Cette merveilleuse image est abondamment utilisée par nos hommes politiques quand il s’agit de ramener le français moyen sur le chemin de la vertu domestique et du noble renoncement de soi. Quand on désire l’encourager, au nom d’un supposé bien collectif, à accomplir une multitude de ces menus sacrifices individuels, si absolument utiles au confort des technocrates et à la reconduction des élites.
  
Je veux bien, mais à ce compte là, puis je suggérer à nos parangons d’abnégation par procuration, qu’entre autres :
 
- Les petits assauts font les grandes frontières ;
- Les petits berceaux font les grandes pouponnières ;
- Les petits faisceaux font les grandes lumières ;
- Les petits gardes des sceaux font les grandes oeillères ;
- Les petits impôts font les grandes misères ;
- Les petits jouvenceaux font les grands par derrière ;
- Les petits panonceaux font les grandes premières ;
- Les petits pesos font les grandes rentières (au Mexique, surtout) ;
- Les petits pinceaux font les grandes jambières ;
- Les petits pourceaux font les grandes pétaudières ;
- Les petits rizottos font les grandes rizières ;
- Les petits ruisseaux font (aussi) les grandes pissotières ;
- Les petits policiers municipaux font les grandes souricières ;
- Les petits sursauts font les grandes émeutières ;
- Les petits tasseaux font les grandes cornières ;
- Les petits tripots font les grandes tenancières ;
- Les petits trousseaux font les grandes héritières ;
- Les petits vaisseaux font les grandes croisières ;
- Les petits vassaux font les grandes serpillières.
 
(Etc. etc. complétez à votre guise).
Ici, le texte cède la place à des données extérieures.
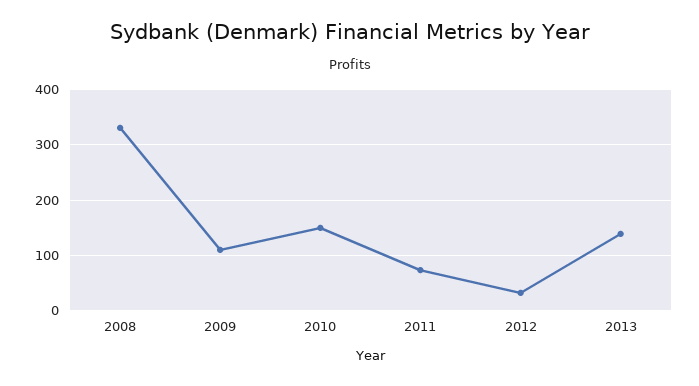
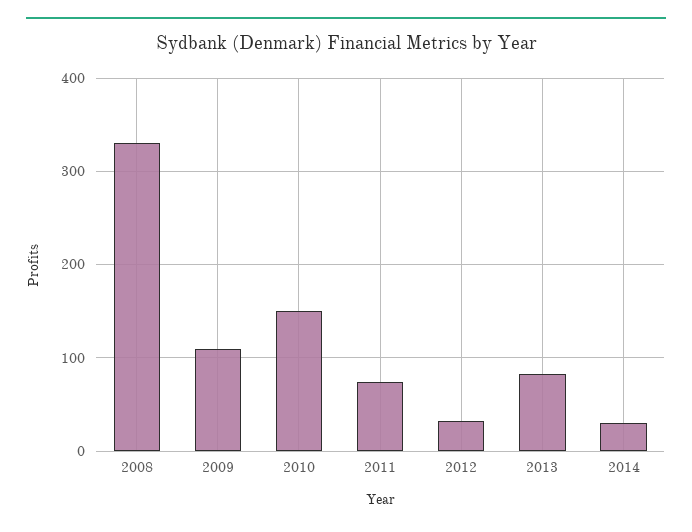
2013: 140 -> 80
2014: none -> 30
Et je vous laisse avec une version plus personnelle. Quand l’esprit critique ne pénètre plus suffisamment les esprits, les pensées ruissellent dans le sens de la pente… Des millions de petits ruisseaux boueux finissent par former un flot massif, impétueux, un grand fleuve de pensée unique, susceptible de balayer les rares contradicteurs et noyer les esprits libres.